Now, this is not the only time Moses ever lost his temper. When he came down from the mountain to find the Israelites dancing around the golden calf, he was so angry he threw the stone tablets down and they broke. Obviously this didn’t do any good, he just had to go back up and get another copy. Moses also got angry when Aaron’s sons failed to follow the proper procedures for one of the offerings, and at other times when the Israelites grumbled or disobeyed God. And there were times when he himself complained and questioned and argued with God. But this time his anger got Moses into big trouble. And the consequence was that both he and his brother Aaron were denied entrance to the Promised Land.

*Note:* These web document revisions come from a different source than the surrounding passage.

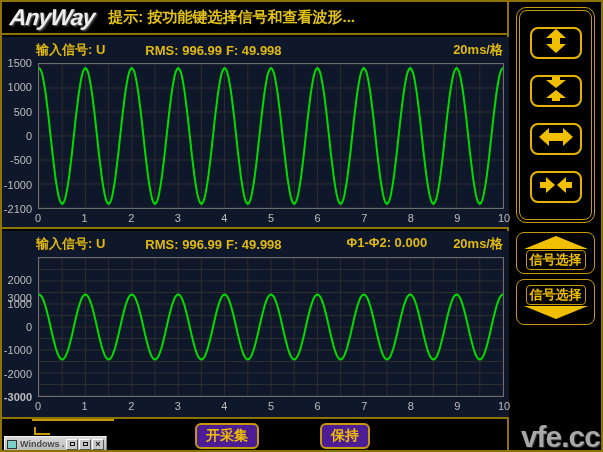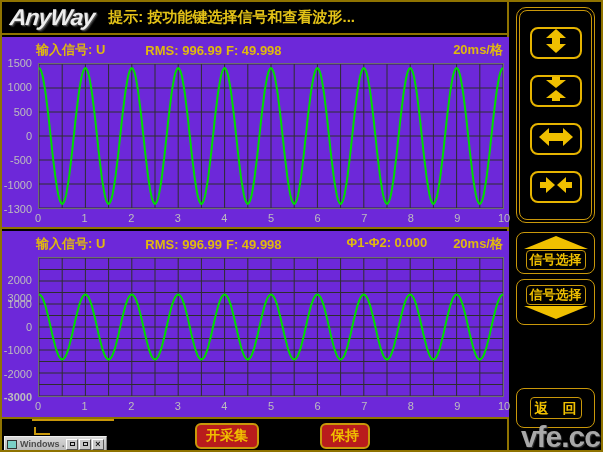"输入信号: U" .panel { background: #6d28d9 -> #0f172a }
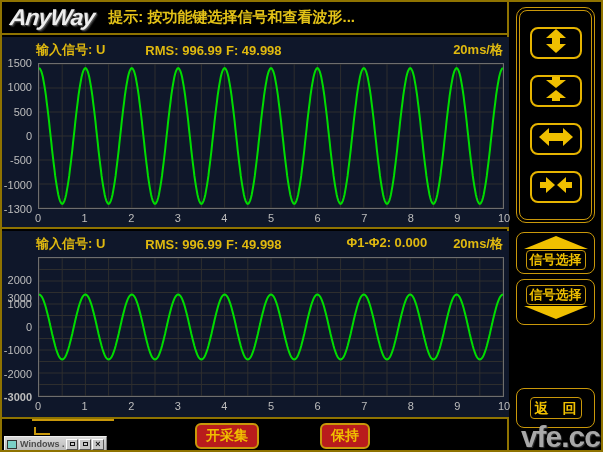"-1300" div.ytick { text: -1300 -> -2100 }
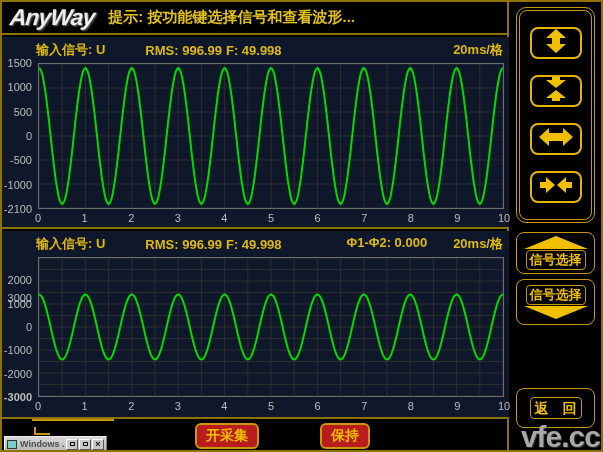"返 回" div.sbtn { html: <div> <div>返 回</div> </div> -> none }
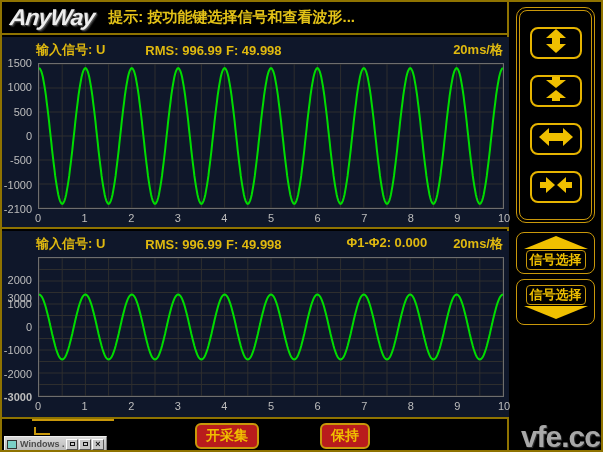"开采集" .bbtn { background: #b91c1c -> #4c1d95 }
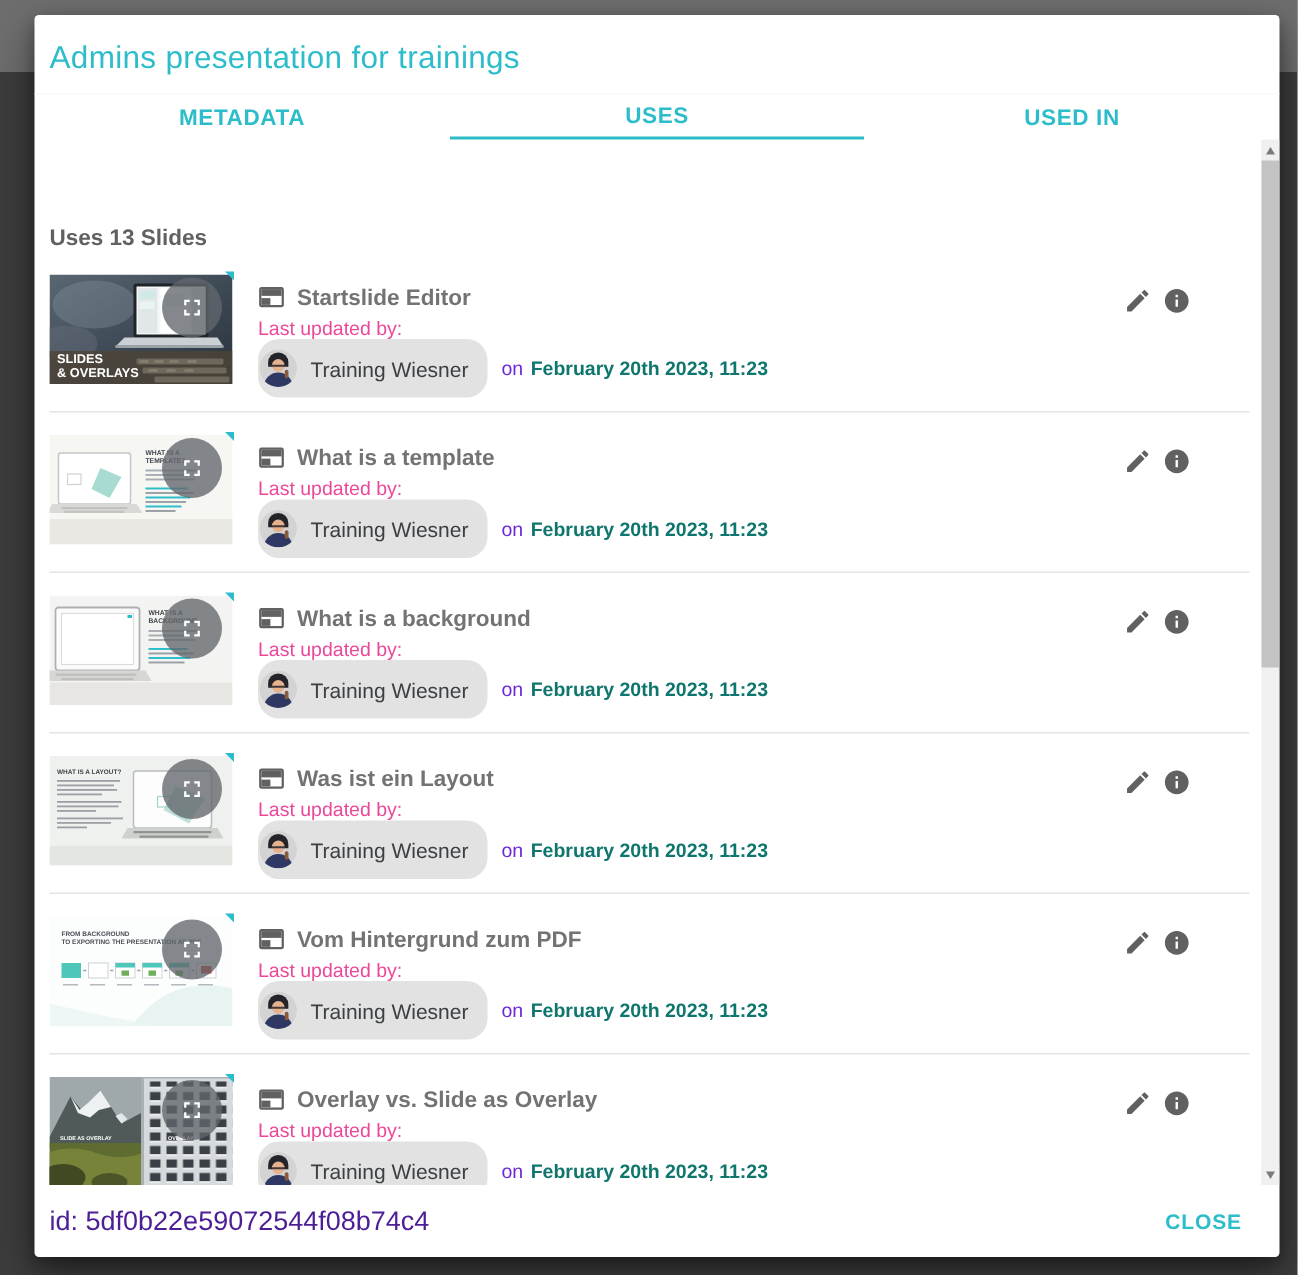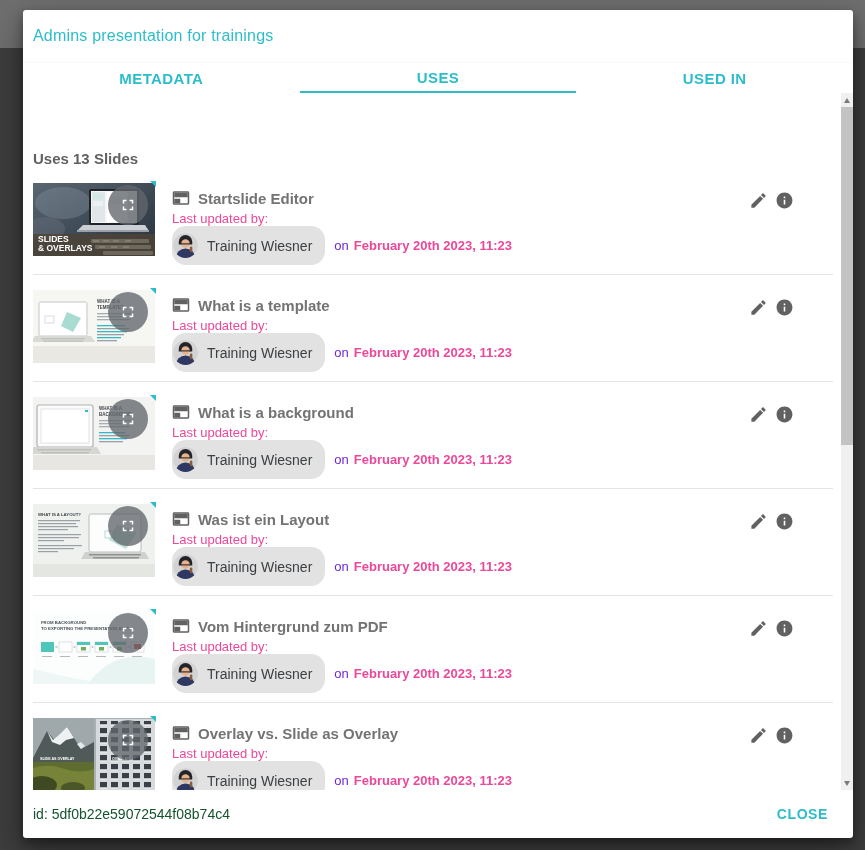"Admins presentation for trainings" .dialog-title { font-size: 16px -> 21px }
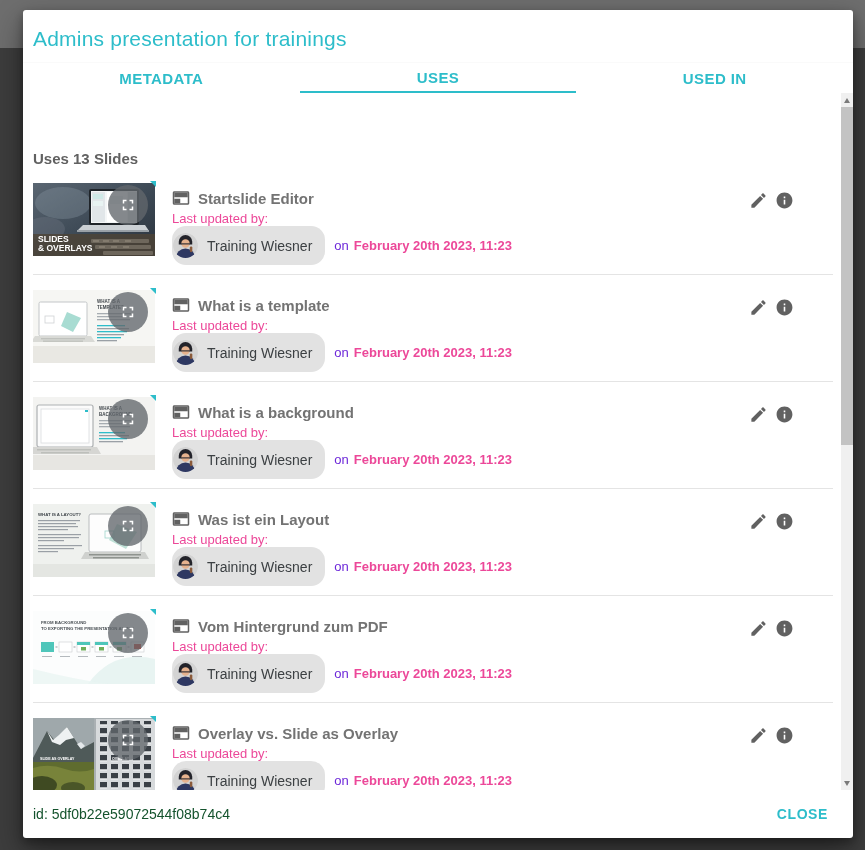"February 20th 2023, 11:23" .date-label { color: #ec4899 -> #0f766e }
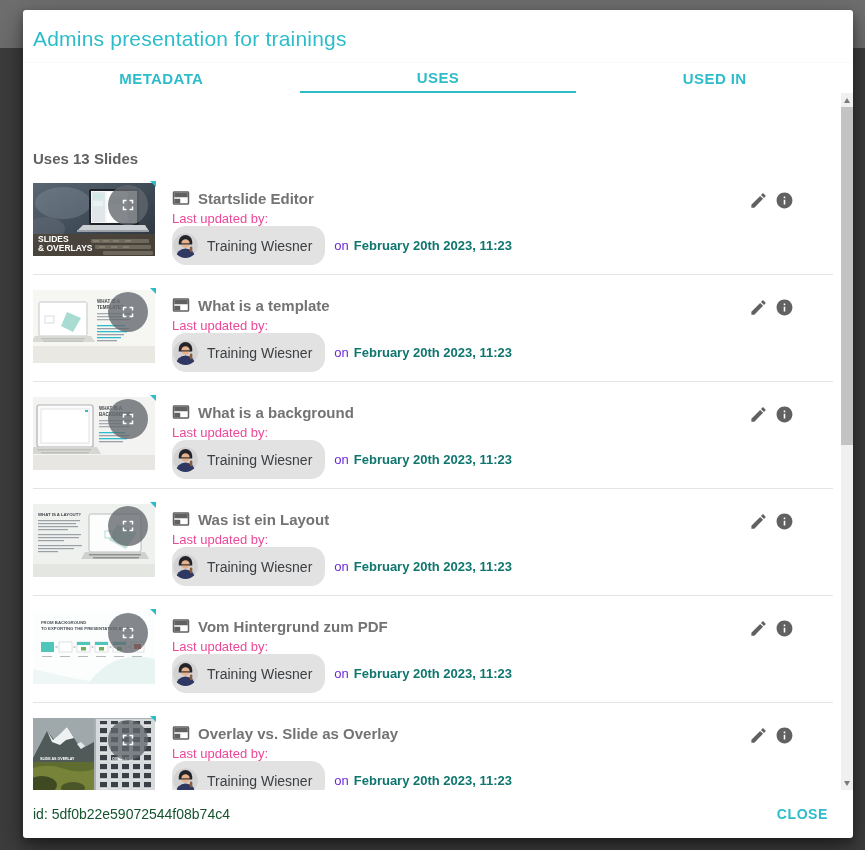"id: 5df0b22e59072544f08b74c4" .entity-id { color: #14532d -> #4c1d95; font-size: 14px -> 18px }
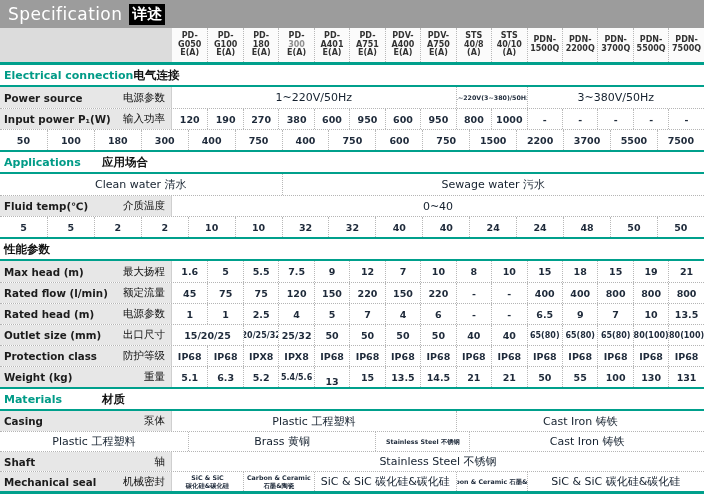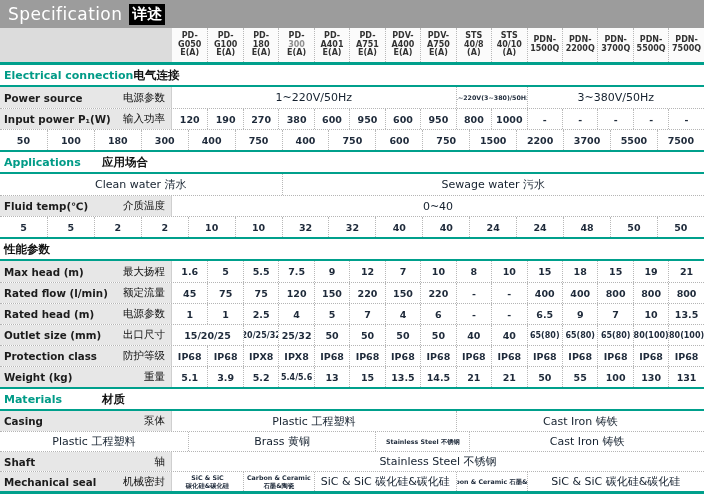"3.9" span.l1 { text: 3.9 -> 6.3 }
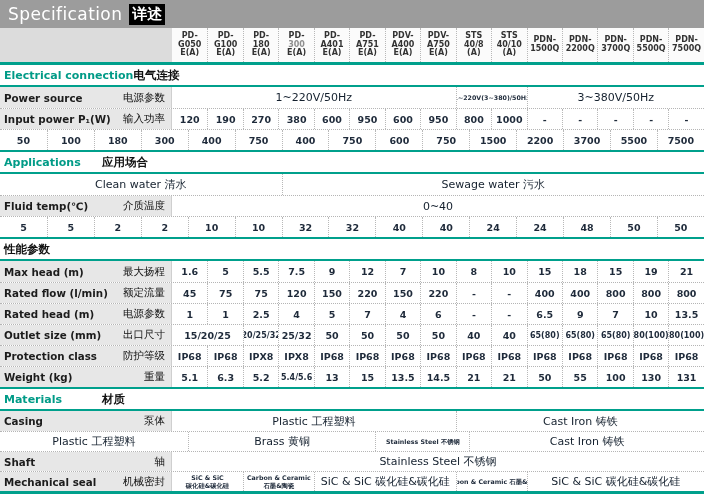"13" div.cell { justify-content: none -> flex-end }
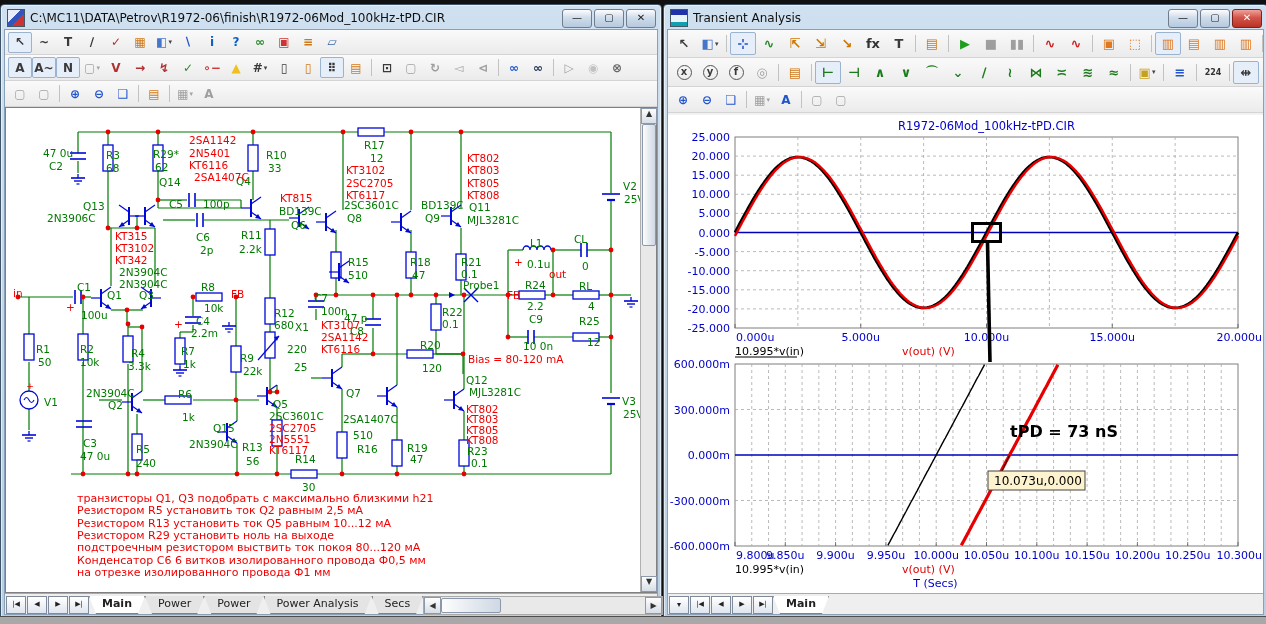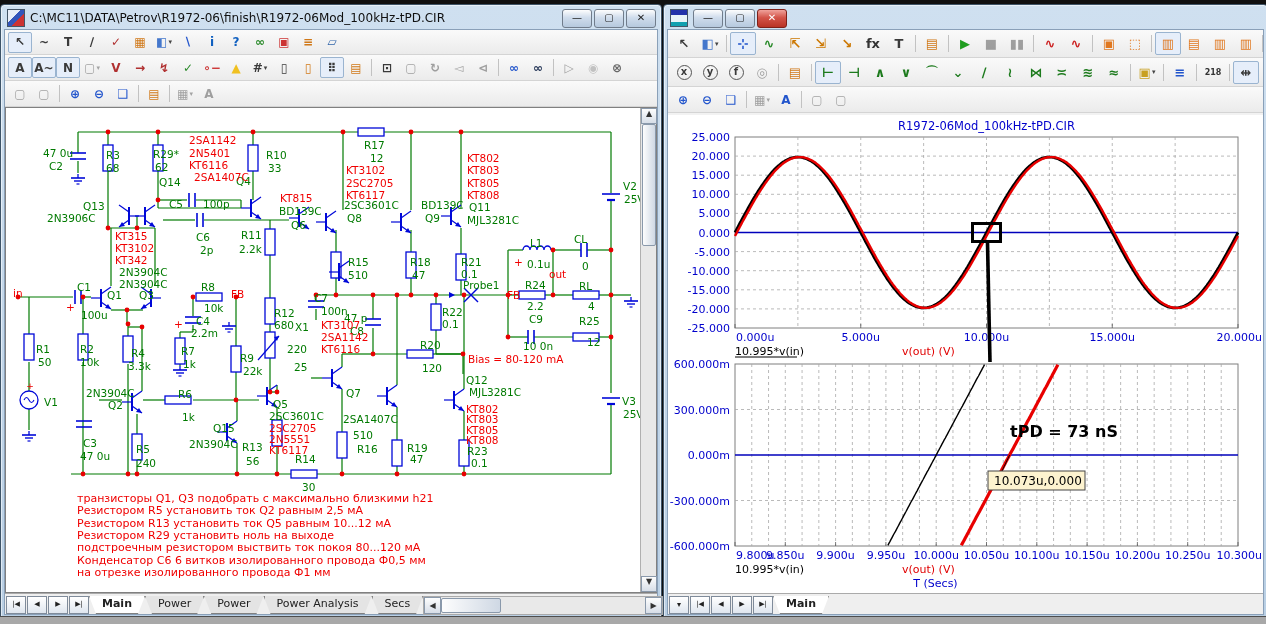"Transient Analysis" div.title-text { html: none -> <div>Transient Analysis</div> }
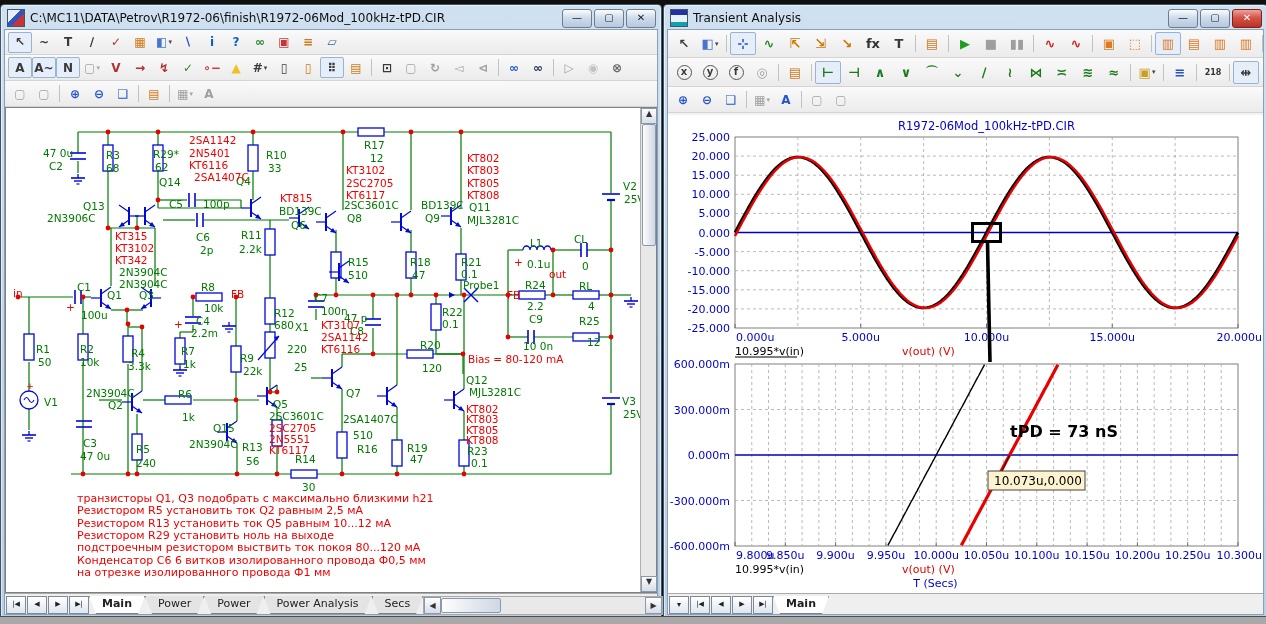"218" span.g { text: 218 -> 224 }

Why? What was the difference? Previously, Moses had kept his temper pretty well leashed. Throwing the stone tablets on the ground was probably better than having them all beheaded, and after he ground up the idol into powder and made the Israelites drink it he actually interceded for them before God. In fact, Moses was usually in the position of trying to turn God’s anger away from the Israelites. But this time things were different. This time Moses let his anger get in the way of obeying God.